The fundraise was joined by Mitsui & Co and Amgen at a valuation of approximately $5 billion.



Source: Cointelegraph

Quantum computing company Quantinuum recently closed a $500-million funding round at a valuation of approximately $5 billion. The round was led by JPMorgan Chase and joined by Mitsui & Co and Amgen, with a follow-on investment from Honeywell.

Quantinuum is a merger spinout from Cambridge Quantum Computing and Honeywell Quantum Solutions. It was founded in 2021.

Quantum funding

The funds will be used to “accelerate the path towards achieving the world’s first universal fault-tolerant quantum computers,” according to a press release.

JPMorgan Chase global chief information officer Lori Beer commented that a partnership with Quantinuum would be good for fintech:

“Financial services has been identified as one of the first industries that will benefit from quantum technologies. As such, we have been investing in quantum research and our team of experts — led by Dr. Marco Pistoia — have made groundbreaking discoveries.”

Fault tolerance

Quantum computers exist today, but for the most part, they’re experimental. The goal of a fully fault-tolerant quantum system capable of quantum advantage — performing useful functions that classical computers can’t — remains out of reach for the time being.
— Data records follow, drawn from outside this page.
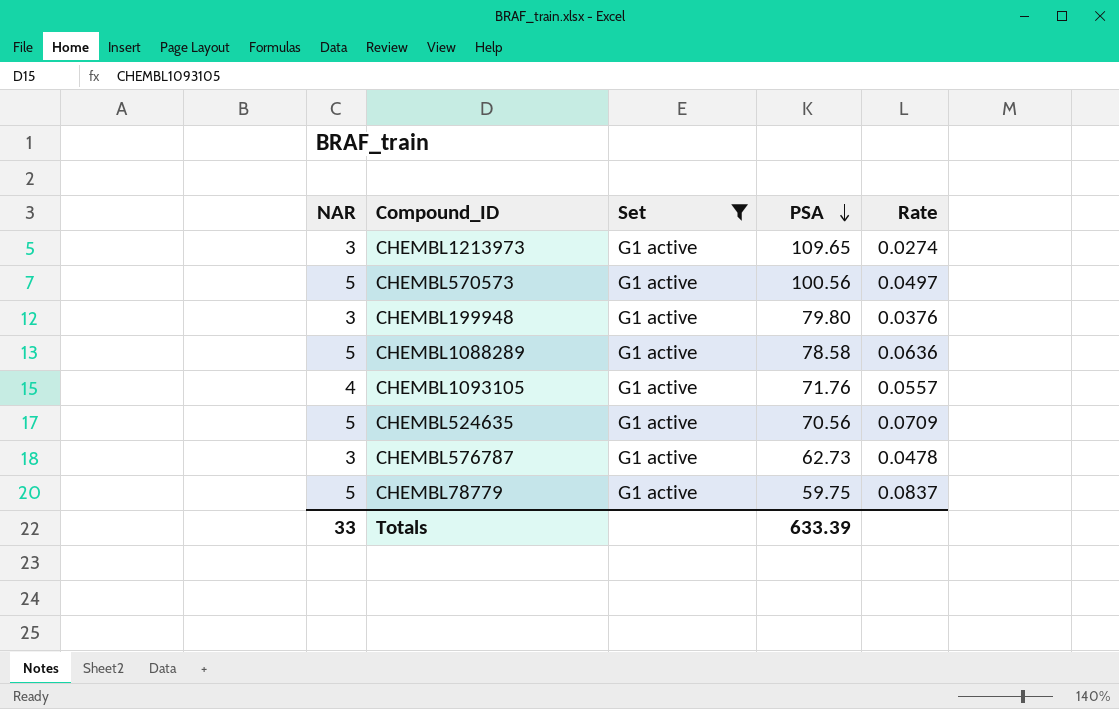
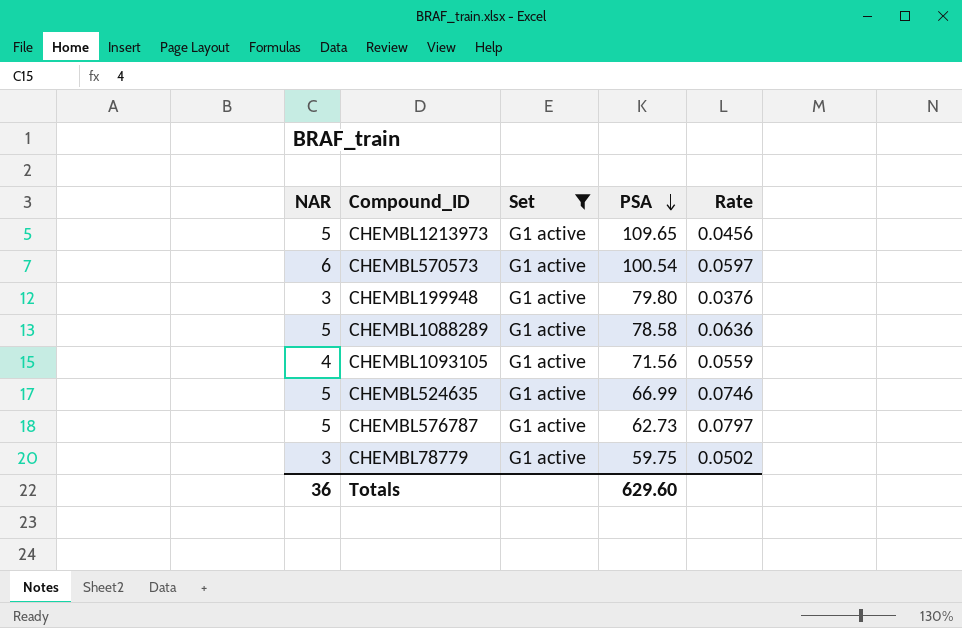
CHEMBL1213973 | NAR: 3 -> 5
CHEMBL1213973 | Rate: 0.0274 -> 0.0456
CHEMBL570573 | NAR: 5 -> 6
CHEMBL570573 | PSA: 100.56 -> 100.54
CHEMBL570573 | Rate: 0.0497 -> 0.0597
CHEMBL1093105 | PSA: 71.76 -> 71.56
CHEMBL1093105 | Rate: 0.0557 -> 0.0559
CHEMBL524635 | PSA: 70.56 -> 66.99
CHEMBL524635 | Rate: 0.0709 -> 0.0746
CHEMBL576787 | NAR: 3 -> 5
CHEMBL576787 | Rate: 0.0478 -> 0.0797
CHEMBL78779 | NAR: 5 -> 3
CHEMBL78779 | Rate: 0.0837 -> 0.0502
Totals | NAR: 33 -> 36
Totals | PSA: 633.39 -> 629.60

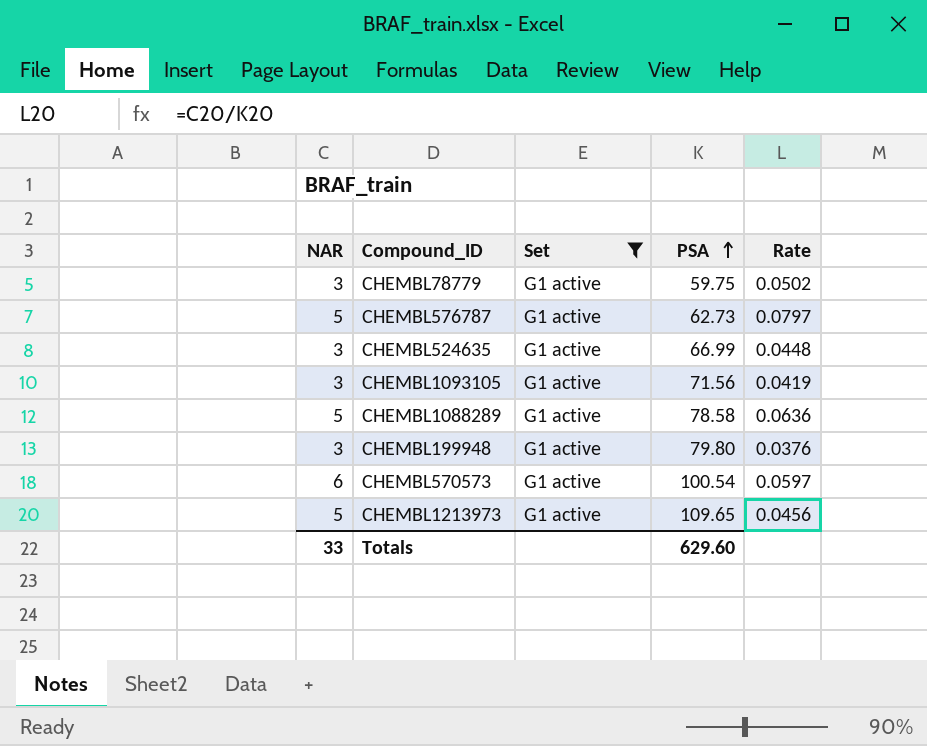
row order: PSA descending -> PSA ascending
CHEMBL524635 | NAR: 5 -> 3
CHEMBL524635 | Rate: 0.0746 -> 0.0448
CHEMBL1093105 | NAR: 4 -> 3
CHEMBL1093105 | Rate: 0.0559 -> 0.0419
Totals | NAR: 36 -> 33

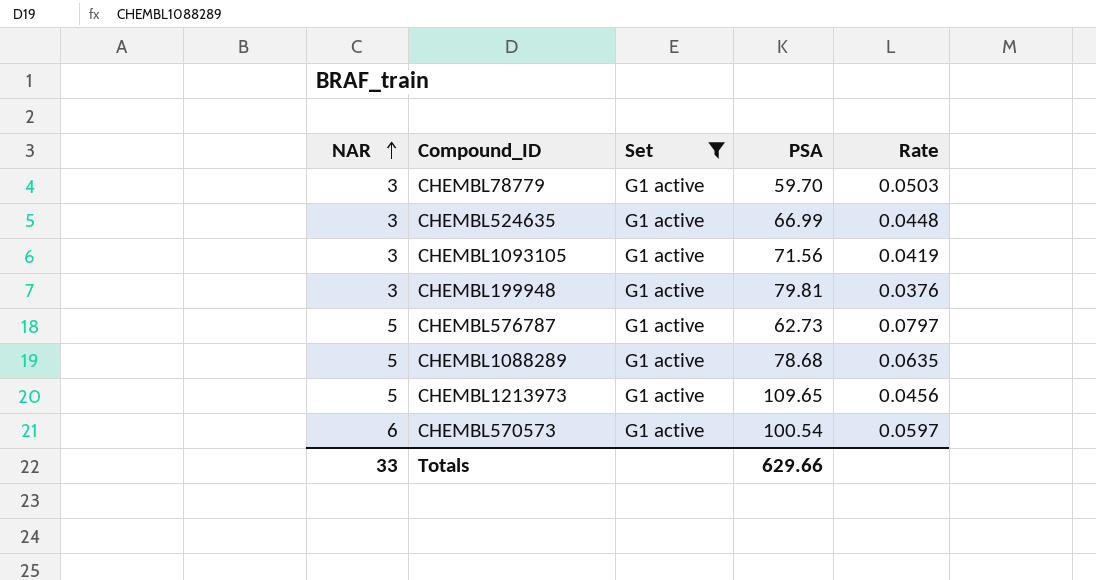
row order: PSA ascending -> NAR ascending
CHEMBL78779 | PSA: 59.75 -> 59.70
CHEMBL78779 | Rate: 0.0502 -> 0.0503
CHEMBL199948 | PSA: 79.80 -> 79.81
CHEMBL1088289 | PSA: 78.58 -> 78.68
CHEMBL1088289 | Rate: 0.0636 -> 0.0635
Totals | PSA: 629.60 -> 629.66

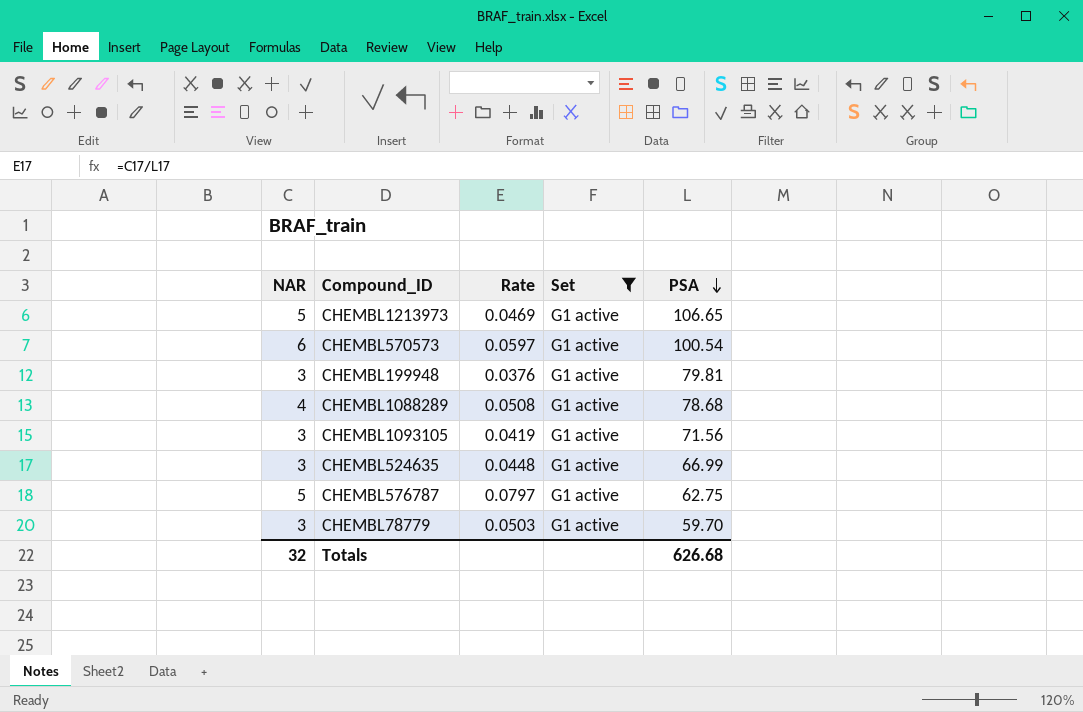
row order: NAR ascending -> PSA descending
column Rate | position: 5 -> 3
CHEMBL1213973 | Rate: 0.0456 -> 0.0469
CHEMBL1213973 | PSA: 109.65 -> 106.65
CHEMBL1088289 | NAR: 5 -> 4
CHEMBL1088289 | Rate: 0.0635 -> 0.0508
CHEMBL576787 | PSA: 62.73 -> 62.75
Totals | NAR: 33 -> 32
Totals | PSA: 629.66 -> 626.68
There are a number of companies, universities and government laboratories working on creating error-free quantum computers.

IBM, considered the industry leader by many experts, for example, has a target of 2029 to reach an “inflection point” in quantum computing. Meanwhile, the MIT/Harvard spinout QuEra expects to reach fault tolerance by 2026.

Quantum fintech

One of the major technological barriers in fintech is the fact that binary computers (like the device you’re reading this article on) aren’t very good at processing large amounts of variables in real time.

Quantum computers, on the other hand, are projected to be capable of taking relatively massive amounts of data and processing it in very little time. This is because quantum bits, or “qubits,” are capable of exploiting quantum mechanics to perform calculations.

Because of this, many experts believe fintech applications such as portfolio management and risk management could become exponentially more accurate with the advent of a quantum computing system capable of quantum advantage in the relevant computational areas.